Nouvelle peinture
Je peine sur les dernières peintures du livre Rocks*, j’ai dû les recommencer plusieurs fois ; finalement, j’y ai mis des couleurs plus intenses et ça va mieux. Je les sens bien pourtant, mais l’accouchement est très difficile. J’ai l’impression que je ne crois plus à ce type de peinture ; ce sont certainement les dernières de ce style : je vais changer radicalement. Plus de photos, d’ailleurs : je n’ai pas fait une seule photo depuis notre arrivée à Tahiti. Un autre rapport contours/couleurs, quelque chose de beaucoup moins formel, mais plus abstrait et métaphysique, où le signe supplantera la forme et la couleur prendra une autre dimension, peut-être plus proche de la valeur.

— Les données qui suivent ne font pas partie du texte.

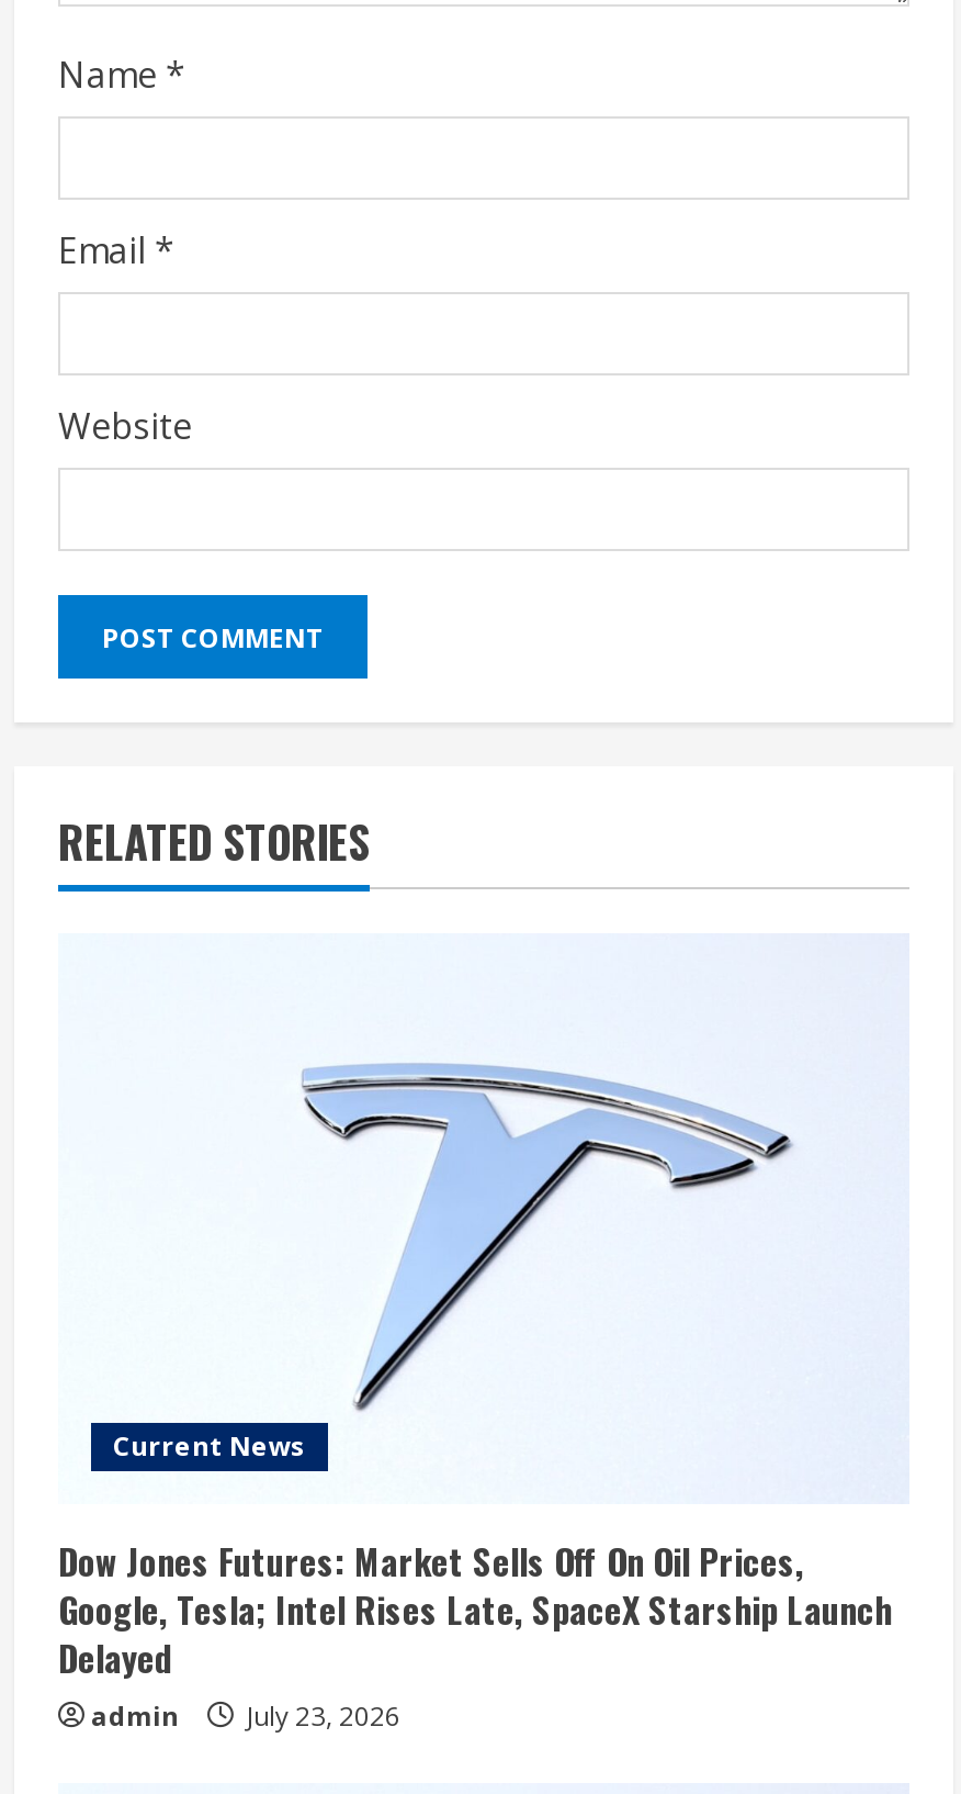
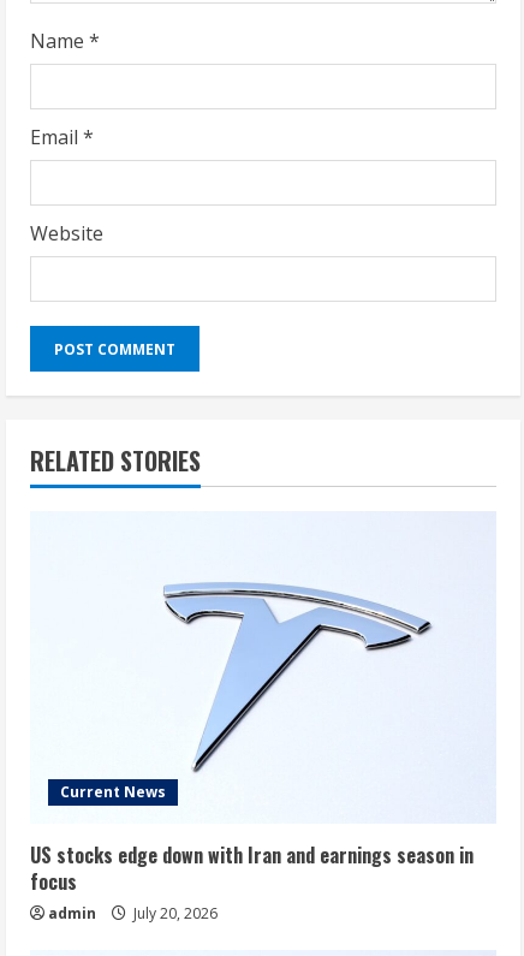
[58,1536,892,1685] Dow Jones Futures: Market Sells Off On Oil Prices, | Google, Tesla; Intel Rises Late, SpaceX Starship Launch | Delayed -> [30,841,474,896] US stocks edge down with Iran and earnings season in | focus
[91,1698,400,1735] admin July 23, 2026 -> [48,903,218,924] admin July 20, 2026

J’essaie de percevoir sur ces dernières peintures quelques éléments des tendances futures. J’ai l’impression que la peinture se referme sur elle-même, et coupe ses contacts avec le sujet. Elle devient en elle-même un monde clos, où les forces circulent concentriquement, en oubliant leur origine : le sujet. Je me rapproche des trous noirs ou du monde interne de l’électron, des mondes qui aspirent les événements extérieurs dans un autre système de l’espace-temps dont rien ne s’échappe. Alors, les rapports entre les deux mondes ne peuvent plus être directs, mais se transmettent par une sorte de télépathie essentielle entre des éléments réels ou fictifs, intérieurs et extérieurs. C’est là que pourraient intervenir des signes, intérieurs au tableau et en même temps lisibles de l’extérieur, par nos sens.
* Série de 35 peintures sur les rochers d’Arizona (229-230, 260-290) destinées à illustrer le livre Rocks, qui n’a jamais vu le jour.